- To do: What lines in the data hold the string "OneSize"? Show them.

- Raw data:
◆ ◆ ◆ ◆ ◆

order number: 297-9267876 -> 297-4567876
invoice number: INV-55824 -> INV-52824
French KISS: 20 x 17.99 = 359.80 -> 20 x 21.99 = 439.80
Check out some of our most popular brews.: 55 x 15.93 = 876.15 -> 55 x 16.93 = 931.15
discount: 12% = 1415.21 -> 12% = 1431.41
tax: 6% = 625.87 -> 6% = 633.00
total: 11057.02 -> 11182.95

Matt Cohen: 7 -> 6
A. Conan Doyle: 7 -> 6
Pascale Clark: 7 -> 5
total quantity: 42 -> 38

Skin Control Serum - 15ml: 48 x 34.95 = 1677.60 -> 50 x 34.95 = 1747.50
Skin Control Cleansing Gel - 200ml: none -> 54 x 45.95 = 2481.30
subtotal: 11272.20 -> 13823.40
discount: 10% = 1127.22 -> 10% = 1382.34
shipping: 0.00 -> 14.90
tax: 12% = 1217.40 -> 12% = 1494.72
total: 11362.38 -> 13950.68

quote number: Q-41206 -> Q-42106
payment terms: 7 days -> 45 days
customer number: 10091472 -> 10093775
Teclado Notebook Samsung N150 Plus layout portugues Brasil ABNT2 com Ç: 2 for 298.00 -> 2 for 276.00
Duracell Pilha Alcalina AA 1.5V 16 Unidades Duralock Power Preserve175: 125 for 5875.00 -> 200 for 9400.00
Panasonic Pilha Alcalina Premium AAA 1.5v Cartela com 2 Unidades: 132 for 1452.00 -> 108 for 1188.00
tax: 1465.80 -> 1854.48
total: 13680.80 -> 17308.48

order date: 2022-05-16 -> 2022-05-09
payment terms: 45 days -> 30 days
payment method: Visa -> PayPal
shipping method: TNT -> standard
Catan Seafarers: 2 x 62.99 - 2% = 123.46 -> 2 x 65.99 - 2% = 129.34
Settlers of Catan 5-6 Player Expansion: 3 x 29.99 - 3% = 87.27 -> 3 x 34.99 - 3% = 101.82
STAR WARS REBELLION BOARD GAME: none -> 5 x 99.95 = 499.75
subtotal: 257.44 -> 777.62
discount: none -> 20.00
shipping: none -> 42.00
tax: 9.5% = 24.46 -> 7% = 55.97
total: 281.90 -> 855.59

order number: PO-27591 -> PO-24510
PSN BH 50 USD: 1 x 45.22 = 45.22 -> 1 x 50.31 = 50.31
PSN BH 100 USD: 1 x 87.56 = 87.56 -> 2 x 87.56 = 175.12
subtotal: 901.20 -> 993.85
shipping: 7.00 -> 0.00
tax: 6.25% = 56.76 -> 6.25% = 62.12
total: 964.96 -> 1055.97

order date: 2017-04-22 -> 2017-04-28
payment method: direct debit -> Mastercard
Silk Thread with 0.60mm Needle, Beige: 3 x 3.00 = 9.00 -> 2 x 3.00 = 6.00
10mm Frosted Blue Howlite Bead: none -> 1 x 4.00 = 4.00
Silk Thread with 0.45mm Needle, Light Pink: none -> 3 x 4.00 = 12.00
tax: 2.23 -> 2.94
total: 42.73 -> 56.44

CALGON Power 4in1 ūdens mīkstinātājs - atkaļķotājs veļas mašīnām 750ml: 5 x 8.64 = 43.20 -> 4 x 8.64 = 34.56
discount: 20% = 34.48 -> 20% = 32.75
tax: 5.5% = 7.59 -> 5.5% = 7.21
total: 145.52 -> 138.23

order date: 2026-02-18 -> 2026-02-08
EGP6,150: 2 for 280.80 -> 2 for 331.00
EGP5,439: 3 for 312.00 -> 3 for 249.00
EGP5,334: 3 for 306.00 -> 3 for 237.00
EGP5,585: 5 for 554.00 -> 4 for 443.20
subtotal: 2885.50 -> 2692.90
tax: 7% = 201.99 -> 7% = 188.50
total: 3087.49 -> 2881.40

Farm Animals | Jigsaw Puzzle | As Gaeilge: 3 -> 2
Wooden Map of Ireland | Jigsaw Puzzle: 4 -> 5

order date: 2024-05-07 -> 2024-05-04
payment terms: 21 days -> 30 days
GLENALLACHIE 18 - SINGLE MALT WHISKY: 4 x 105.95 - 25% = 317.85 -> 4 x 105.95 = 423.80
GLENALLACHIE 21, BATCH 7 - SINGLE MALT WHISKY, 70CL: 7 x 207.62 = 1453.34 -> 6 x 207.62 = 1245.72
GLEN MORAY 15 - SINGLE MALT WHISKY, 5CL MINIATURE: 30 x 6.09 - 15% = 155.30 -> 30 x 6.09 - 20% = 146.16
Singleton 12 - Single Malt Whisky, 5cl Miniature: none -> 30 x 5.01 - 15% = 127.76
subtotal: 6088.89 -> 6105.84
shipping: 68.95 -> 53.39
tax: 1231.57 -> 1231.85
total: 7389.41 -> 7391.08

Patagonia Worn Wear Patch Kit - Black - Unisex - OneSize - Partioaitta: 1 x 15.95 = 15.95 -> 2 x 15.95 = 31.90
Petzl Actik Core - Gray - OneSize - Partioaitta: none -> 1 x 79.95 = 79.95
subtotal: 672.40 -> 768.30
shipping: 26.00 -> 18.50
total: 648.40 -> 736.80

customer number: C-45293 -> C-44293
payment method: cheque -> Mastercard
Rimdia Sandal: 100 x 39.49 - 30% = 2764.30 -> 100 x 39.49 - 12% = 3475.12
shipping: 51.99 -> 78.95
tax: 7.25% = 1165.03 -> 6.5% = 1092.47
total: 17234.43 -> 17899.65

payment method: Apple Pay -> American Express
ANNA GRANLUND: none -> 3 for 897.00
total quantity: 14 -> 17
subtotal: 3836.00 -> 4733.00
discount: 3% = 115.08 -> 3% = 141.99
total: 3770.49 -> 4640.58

◆ ◆ ◆ ◆ ◆

- Solution:
Patagonia Worn Wear Patch Kit - Black - Unisex - OneSize - Partioaitta: 1 x 15.95 = 15.95 -> 2 x 15.95 = 31.90
Petzl Actik Core - Gray - OneSize - Partioaitta: none -> 1 x 79.95 = 79.95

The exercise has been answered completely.